First: The ratification process has shown that the European integration is rather in the interest of elites than citizens. This is also evident from the falling voter turnout during the European Parliament elections, as well as in the failure of the European constitutional treaty in two referenda and only very tightly ratified (but still not adopted) “Lisbon”. As the Polish conservative commentator Marek Magierowski has written, on their second trial the Irish ratified the treaty “with a gun put to their head” at the time of deep economic crisis and a threat of isolation. This is probably not the right way to arouse spontaneous affection for European integration.

Second: There is nothing better left now for the Europeans than the compromise of compromises (or Lisbon). They will not be able to do without it, if the community of 27 states is to remain working and play a role of one of the key economies. A Mirek Topolánek’s statement applies here: the EU guarantees that the Russian bear will not swallow us (or that it won’t be as easy for him, one could add, when observing the French or German accommodating policies towards Kreml).

In summary: Lisabon is the best of the worst solutions that are available on the field of European integration, if the old and ageing continent wants to be taken at least a bit seriously by the rest of the world.

Who is the Union?
What is therefore the main general problem of the Lisbon Treaty? As every novice in journalism knows, it is best to show a problem on the story of a particular person. And the European Union lacks a face. The symbol of the unification of Germany was Helmut Kohl, the symbol of post-war German boom is Konrad Adenauer. The symbol of the Velvet Revolution in the Czech Republic is Václav Havel, the symbol of the fall of communism in Poland is Lech Walesa. Ronald Reagan and Margaret Thatcher led the conservative revolution. Stagnation of communism, that must be Leonid Ilyich Brezhnev.
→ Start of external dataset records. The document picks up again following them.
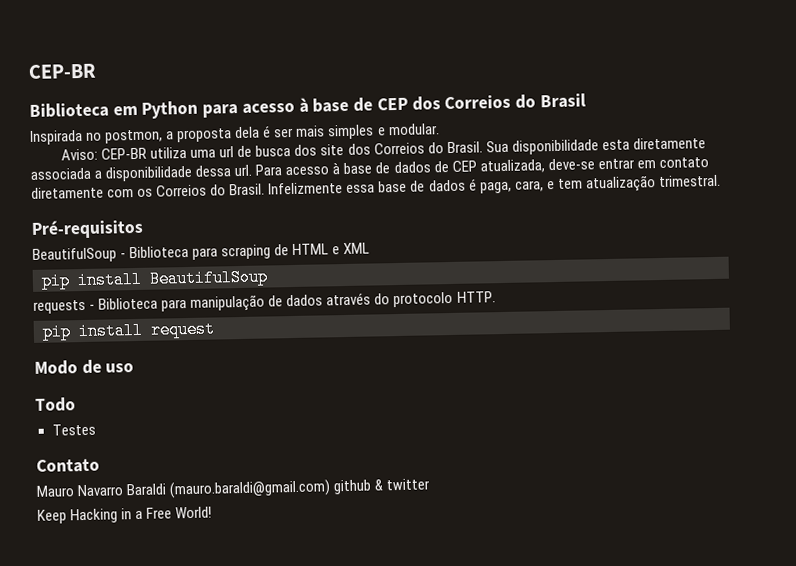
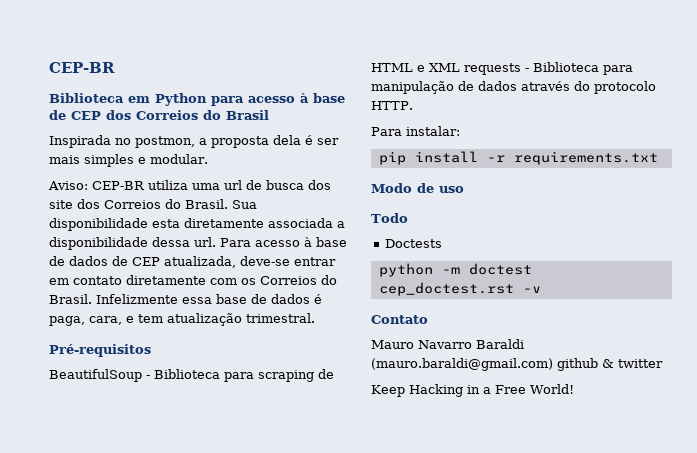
[41,268,269,290] // pip install BeautifulSoup // -> (460, 67) none
[42,320,216,341] // pip install request -> [371,126,460,136] [378,151,658,165] // Para instalar: // pip install -r requirements.txt
[51,423,96,436] Testes -> [384,239,442,248] [378,263,532,277] [378,282,541,296] Doctests // python -m doctest cep_doctest.rst -v

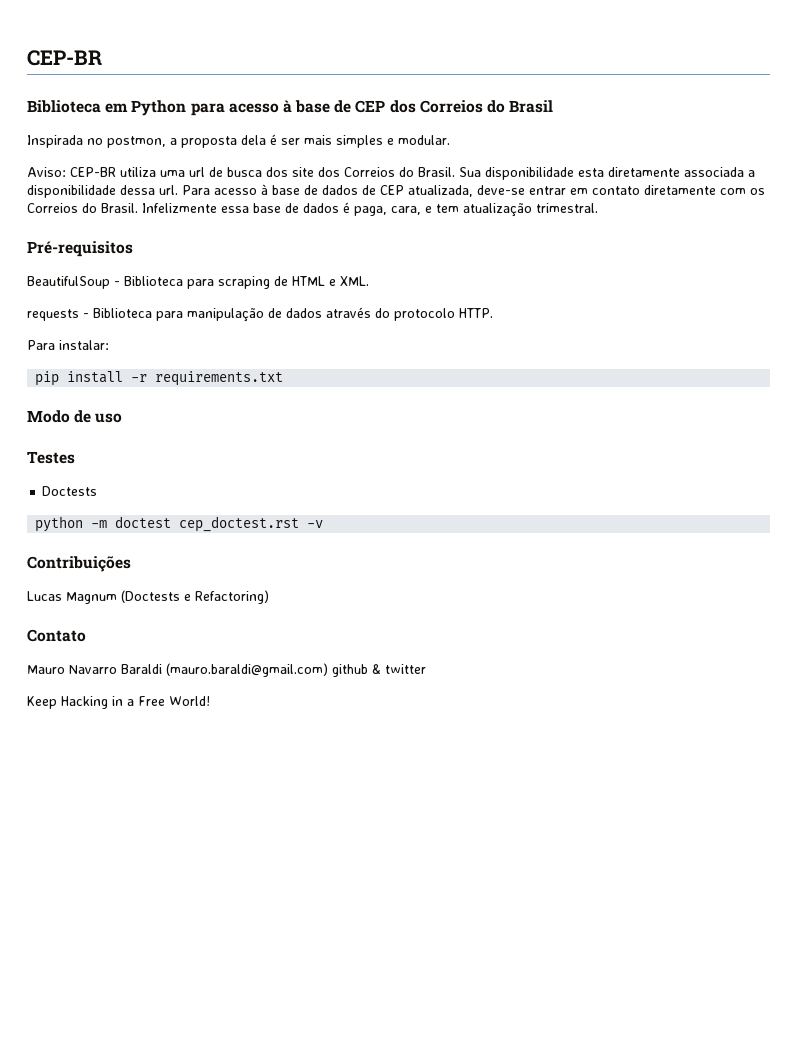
[429,63,460,72] XML -> [340,276,369,286] XML. //
[371,213,408,223] Todo -> [27,451,75,464] Testes
(541, 289) none -> [27,556,131,572] [27,590,269,604] // Contribuições // Lucas Magnum (Doctests e Refactoring)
The answer to question why there is a strengthening notion among Europeans that there is something wrong with the integration, may be the following: there is nothing that would personify it. The Union is something distant, it is someone anonymous with a great salary in glass buildings around the Schuman square in Brussels.

The Union lacks a human face, it lacks a story and it would be an illusion to think that the election of Tony Blair or anyone else for the EU president will give that face to the Europeans. That is, if it is not themselves who will elect him, or if they do not find a strong story connected with such a person. A story, even though it is not a strong one, but is strongly personified, is for now present only in the person of the relentless Czech president.

Europeans will be less and less willing to do with a statement that the Union ensured peace, stability and development after the second world war. Its citizens will face new challenges and it will be the Union – or politicians representing it – who will have to ensure steady supplies of energetic resources and calm coexistence with the growing number of immigrants.

The end of the Lisbon Treaty ratification process means an end to excuses of politicians such as Nicolas Sarkozy or Angela Merker who often say that something is not possible in the Union. The Spanish daily El País’s commentator Moisés Naím posed quite an interesting question: whether Europe wants to be a museum or a laboratory. The Lisbon Treaty does not give an answer to this question, it will have to be provided by particular deeds of particular people.